Gemstone Dragons said:


> I breed extremely rare invisible dragons too if you are still looking for some?
> 
> It is a new morph i started myself infact!!!
> 
> Andy - it does make you wonder when someone unknown pops up on classified (not even a forum) and suddenly has lots of very pretty beardies at dirt cheap prices out of nowhere!



I'll take 2.... I've got an invisible viv for them to go in too.....!!! :lol2:


----------



## Gemstone Dragons (Jul 29, 2009)

Girlie said:


> I'll take 2.... I've got an invisible viv for them to go in too.....!!! :lol2:


As your my first customer i will let you have your free (expect them royal mail 1st class recorded in padded envelope anyday) but to anyone else their at the bargain price of £6000 each :whistling2:
- please tell everyone how great they are :lol2:


----------



## Girlie (Apr 1, 2009)

Gemstone Dragons said:


> As your my first customer i will let you have your free (expect them royal mail 1st class recorded in padded envelope anyday) but to anyone else their at the bargain price of £6000 each :whistling2:
> - please tell everyone how great they are :lol2:


:notworthy::notworthy::lol2::lol2:


----------



## Gemstone Dragons (Jul 29, 2009)

Here are pictures as promised of my extremely rare invisible dragons......
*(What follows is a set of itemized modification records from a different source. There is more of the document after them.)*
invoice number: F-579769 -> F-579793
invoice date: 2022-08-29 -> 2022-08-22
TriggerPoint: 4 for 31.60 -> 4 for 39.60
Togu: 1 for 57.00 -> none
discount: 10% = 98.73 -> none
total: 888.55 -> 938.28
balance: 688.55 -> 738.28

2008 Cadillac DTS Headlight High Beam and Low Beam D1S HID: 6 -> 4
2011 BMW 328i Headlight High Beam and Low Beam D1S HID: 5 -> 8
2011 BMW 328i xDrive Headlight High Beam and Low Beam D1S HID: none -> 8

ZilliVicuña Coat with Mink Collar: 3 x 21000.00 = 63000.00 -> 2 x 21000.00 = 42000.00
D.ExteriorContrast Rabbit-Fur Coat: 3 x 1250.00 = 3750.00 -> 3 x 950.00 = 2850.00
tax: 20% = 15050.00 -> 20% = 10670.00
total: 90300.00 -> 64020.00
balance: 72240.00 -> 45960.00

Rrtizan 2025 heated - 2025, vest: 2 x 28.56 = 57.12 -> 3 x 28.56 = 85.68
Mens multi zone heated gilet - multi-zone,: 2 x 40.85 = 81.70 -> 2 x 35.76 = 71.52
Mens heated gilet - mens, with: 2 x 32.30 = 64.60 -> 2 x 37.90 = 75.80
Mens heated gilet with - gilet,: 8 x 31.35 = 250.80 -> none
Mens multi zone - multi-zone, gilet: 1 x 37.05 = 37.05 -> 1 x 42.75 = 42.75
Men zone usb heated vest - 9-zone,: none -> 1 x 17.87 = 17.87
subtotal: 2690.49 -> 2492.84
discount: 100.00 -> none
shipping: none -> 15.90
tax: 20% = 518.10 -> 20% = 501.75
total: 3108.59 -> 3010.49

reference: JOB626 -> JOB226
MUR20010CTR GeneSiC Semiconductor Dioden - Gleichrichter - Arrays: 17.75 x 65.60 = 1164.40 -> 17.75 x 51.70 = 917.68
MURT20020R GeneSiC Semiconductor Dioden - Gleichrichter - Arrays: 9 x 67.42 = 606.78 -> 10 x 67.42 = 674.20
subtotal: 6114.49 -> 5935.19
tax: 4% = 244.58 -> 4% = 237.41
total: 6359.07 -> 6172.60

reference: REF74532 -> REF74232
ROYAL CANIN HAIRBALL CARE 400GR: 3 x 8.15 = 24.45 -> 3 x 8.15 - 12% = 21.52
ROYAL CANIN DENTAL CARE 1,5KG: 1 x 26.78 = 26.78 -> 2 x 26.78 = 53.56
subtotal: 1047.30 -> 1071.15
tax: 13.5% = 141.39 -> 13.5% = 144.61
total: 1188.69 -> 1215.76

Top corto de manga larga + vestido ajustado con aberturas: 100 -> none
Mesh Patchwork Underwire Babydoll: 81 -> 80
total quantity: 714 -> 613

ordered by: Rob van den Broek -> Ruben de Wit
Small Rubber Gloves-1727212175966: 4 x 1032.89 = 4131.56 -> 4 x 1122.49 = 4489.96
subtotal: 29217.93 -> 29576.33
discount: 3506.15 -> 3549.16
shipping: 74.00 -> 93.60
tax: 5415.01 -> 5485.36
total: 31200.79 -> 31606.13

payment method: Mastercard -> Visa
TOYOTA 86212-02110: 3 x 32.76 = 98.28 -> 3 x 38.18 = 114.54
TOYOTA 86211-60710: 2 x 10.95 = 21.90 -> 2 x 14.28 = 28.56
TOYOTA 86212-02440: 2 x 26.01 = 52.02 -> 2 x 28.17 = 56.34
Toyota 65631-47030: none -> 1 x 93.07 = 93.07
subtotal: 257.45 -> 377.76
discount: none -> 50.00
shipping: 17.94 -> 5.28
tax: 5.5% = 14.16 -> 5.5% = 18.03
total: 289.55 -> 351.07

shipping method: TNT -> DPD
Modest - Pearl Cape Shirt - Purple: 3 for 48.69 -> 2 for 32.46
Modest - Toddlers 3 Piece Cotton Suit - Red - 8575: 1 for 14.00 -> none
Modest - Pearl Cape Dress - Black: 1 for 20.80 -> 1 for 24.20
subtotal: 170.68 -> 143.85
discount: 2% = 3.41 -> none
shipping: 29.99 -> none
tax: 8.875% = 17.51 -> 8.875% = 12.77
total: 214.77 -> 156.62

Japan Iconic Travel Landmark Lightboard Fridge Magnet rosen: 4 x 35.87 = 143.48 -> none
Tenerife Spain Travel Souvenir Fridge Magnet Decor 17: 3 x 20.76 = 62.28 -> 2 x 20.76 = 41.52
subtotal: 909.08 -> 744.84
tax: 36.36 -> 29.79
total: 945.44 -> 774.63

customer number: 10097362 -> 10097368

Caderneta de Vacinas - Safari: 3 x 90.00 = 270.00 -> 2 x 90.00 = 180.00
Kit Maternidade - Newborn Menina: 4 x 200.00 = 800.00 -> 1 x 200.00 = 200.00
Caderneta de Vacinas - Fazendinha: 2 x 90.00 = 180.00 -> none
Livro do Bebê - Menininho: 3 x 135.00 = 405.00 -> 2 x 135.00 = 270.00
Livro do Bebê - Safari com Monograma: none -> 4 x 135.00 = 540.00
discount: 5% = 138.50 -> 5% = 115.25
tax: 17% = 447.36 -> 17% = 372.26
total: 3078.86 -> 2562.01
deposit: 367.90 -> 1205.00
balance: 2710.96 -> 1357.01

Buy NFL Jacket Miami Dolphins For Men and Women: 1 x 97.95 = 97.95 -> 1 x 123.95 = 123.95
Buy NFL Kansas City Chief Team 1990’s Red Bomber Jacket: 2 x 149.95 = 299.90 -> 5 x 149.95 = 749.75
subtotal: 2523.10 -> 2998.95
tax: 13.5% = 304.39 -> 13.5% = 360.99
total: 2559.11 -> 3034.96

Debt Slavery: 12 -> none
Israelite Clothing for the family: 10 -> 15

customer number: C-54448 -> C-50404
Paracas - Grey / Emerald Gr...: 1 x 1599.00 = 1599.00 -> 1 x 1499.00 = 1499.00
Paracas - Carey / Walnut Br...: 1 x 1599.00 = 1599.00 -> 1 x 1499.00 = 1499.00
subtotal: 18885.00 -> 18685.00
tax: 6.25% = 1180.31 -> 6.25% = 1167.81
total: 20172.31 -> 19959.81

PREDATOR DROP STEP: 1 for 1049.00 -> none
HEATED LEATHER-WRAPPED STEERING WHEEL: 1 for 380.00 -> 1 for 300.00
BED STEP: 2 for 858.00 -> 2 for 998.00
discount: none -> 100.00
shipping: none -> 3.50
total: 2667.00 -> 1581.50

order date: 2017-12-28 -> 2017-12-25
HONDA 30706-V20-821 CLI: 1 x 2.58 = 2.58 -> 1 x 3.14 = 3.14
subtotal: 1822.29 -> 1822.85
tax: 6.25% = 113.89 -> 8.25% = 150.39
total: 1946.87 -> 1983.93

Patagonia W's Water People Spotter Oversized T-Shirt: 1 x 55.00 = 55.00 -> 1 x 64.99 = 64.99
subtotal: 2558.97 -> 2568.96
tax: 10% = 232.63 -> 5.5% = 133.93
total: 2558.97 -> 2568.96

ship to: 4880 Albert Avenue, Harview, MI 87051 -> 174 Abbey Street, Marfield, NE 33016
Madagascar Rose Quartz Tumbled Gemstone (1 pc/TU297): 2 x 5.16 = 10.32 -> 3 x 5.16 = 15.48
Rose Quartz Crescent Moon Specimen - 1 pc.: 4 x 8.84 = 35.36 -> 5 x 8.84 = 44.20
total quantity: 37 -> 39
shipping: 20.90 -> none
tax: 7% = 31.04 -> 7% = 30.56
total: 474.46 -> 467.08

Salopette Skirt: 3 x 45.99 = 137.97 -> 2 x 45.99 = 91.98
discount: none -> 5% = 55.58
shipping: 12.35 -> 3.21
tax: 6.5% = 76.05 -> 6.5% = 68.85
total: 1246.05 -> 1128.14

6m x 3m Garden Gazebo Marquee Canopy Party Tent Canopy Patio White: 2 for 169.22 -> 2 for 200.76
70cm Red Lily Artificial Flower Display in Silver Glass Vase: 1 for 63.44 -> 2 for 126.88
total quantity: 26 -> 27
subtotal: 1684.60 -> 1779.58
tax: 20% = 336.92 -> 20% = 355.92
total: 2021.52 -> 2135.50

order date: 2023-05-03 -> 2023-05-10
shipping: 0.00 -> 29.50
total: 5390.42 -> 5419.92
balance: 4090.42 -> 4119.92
Arent they just stunning, out of this world, UNBELIEVABLE!!! :lol2:


----------



## beardie&crestielover (Feb 20, 2010)

Gemstone Dragons said:


> Here are pictures as promised of my extremely rare invisible dragons......
> 
> image
> 
> Arent they just stunning, out of this world, UNBELIEVABLE!!! :lol2:


pmsl ahah


----------



## _Ben_ (Feb 27, 2010)

Gemstone Dragons said:


> Arent they just stunning, out of this world, UNBELIEVABLE!!! :lol2:


Oh I wish I knew about these afew weeks ago, before I went out a bought my bog standard visible dragon from a boring pet shop. They didnt even take paypal, had to pay cash


----------



## samtia (Oct 24, 2008)

*invisable*

pmsl 

can i have one too please £6000 sounds just too cheap

:lol2:


----------



## stella n bow (Jul 12, 2009)

they are amazing...how did you produce that morph...i will take 3 please. send you paypal straightaway..

:lol2:


----------



## Girlie (Apr 1, 2009)

Gemstone Dragons said:


> Here are pictures as promised of my extremely rare invisible dragons......
> 
> image
> 
> Arent they just stunning, out of this world, UNBELIEVABLE!!! :lol2:


OMG!! Can't wait to get them now!!! :mf_dribble:


----------



## Gemstone Dragons (Jul 29, 2009)

Girlie they no come with a hand tho lol

i am not telling how i produced such a morph or they wont be rare and ultra expensive anymore but if you want more than 1 i can do a special price of £8000 each :2thumb:

Their sent royal mail first class recorded in a padded envelope just watch they dont bite as you open it!!!


----------



## samtia (Oct 24, 2008)

*me first*

i even got the transport sorted 5 quid up and down the country 
:lol2:


----------



## Kerriebaby (May 12, 2009)

can I collect mine? you do still live in the Travelodge dont ya?


----------



## Gemstone Dragons (Jul 29, 2009)

nope sorry kerrie i moved to a caravan (without phone) parked in the carpark of the pub next door - and i am FAR too busy watching jeremy kyle for you to collect so i only courier :whistling2:


----------



## madsmum (Jan 24, 2009)

_Ben_ said:


> Oh I wish I knew about these afew weeks ago, before I went out a bought my bog standard visible dragon from a boring pet shop. They didnt even take paypal, had to pay cash


 
this thread is tooo funny... i want it to be a sticky so when i need a good laugh i can find it easier!


----------



## jaxxy (Nov 11, 2008)

Gemstone Dragons said:


> Here are pictures as promised of my extremely rare invisible dragons......
> 
> image
> 
> Arent they just stunning, out of this world, UNBELIEVABLE!!! :lol2:


:flrt:so adorable!!!! can i have 4 please? i'll pay an extra tenner to have next day delivery without the posty squashing the envelope....if i throw in an extra £2 will you put a fragile sticker on it and a few crickets to see em through the night, please?


----------



## davidlottr (Nov 14, 2009)

had to post on this 1 lol

1 more scammer down and more and more to go

some1 posted about RFUK members taking over the world

you lot should start a RFUK army (im a bit/ a lot sad lol)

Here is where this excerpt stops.